### Aim of the task
Could you return the data below exactly as it appears?
(Beginning of Record extracts)
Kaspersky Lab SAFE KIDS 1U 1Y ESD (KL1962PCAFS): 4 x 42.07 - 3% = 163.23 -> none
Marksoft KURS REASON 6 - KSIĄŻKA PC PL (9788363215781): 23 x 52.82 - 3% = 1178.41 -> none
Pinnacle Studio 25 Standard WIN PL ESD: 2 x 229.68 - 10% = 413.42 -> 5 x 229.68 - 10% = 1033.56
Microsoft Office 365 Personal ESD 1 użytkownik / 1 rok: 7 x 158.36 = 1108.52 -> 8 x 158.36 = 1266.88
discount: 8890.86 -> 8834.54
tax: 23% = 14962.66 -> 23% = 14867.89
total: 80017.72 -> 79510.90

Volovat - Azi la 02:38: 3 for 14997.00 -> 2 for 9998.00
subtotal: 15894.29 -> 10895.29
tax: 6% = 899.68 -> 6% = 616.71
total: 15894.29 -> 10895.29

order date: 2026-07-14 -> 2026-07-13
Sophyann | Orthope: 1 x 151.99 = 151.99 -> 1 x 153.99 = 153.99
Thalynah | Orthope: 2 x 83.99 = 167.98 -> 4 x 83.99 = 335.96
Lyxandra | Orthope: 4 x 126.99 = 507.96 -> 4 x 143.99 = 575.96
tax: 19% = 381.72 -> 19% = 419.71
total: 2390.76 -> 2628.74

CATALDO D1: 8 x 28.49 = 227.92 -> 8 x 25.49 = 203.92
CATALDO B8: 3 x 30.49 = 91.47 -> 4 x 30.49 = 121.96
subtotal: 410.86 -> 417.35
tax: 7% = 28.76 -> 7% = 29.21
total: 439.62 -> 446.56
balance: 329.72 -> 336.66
(End of Record extracts)
### Solution for this exercise
Kaspersky Lab SAFE KIDS 1U 1Y ESD (KL1962PCAFS): 4 x 42.07 - 3% = 163.23 -> none
Marksoft KURS REASON 6 - KSIĄŻKA PC PL (9788363215781): 23 x 52.82 - 3% = 1178.41 -> none
Pinnacle Studio 25 Standard WIN PL ESD: 2 x 229.68 - 10% = 413.42 -> 5 x 229.68 - 10% = 1033.56
Microsoft Office 365 Personal ESD 1 użytkownik / 1 rok: 7 x 158.36 = 1108.52 -> 8 x 158.36 = 1266.88
discount: 8890.86 -> 8834.54
tax: 23% = 14962.66 -> 23% = 14867.89
total: 80017.72 -> 79510.90

Volovat - Azi la 02:38: 3 for 14997.00 -> 2 for 9998.00
subtotal: 15894.29 -> 10895.29
tax: 6% = 899.68 -> 6% = 616.71
total: 15894.29 -> 10895.29

order date: 2026-07-14 -> 2026-07-13
Sophyann | Orthope: 1 x 151.99 = 151.99 -> 1 x 153.99 = 153.99
Thalynah | Orthope: 2 x 83.99 = 167.98 -> 4 x 83.99 = 335.96
Lyxandra | Orthope: 4 x 126.99 = 507.96 -> 4 x 143.99 = 575.96
tax: 19% = 381.72 -> 19% = 419.71
total: 2390.76 -> 2628.74

CATALDO D1: 8 x 28.49 = 227.92 -> 8 x 25.49 = 203.92
CATALDO B8: 3 x 30.49 = 91.47 -> 4 x 30.49 = 121.96
subtotal: 410.86 -> 417.35
tax: 7% = 28.76 -> 7% = 29.21
total: 439.62 -> 446.56
balance: 329.72 -> 336.66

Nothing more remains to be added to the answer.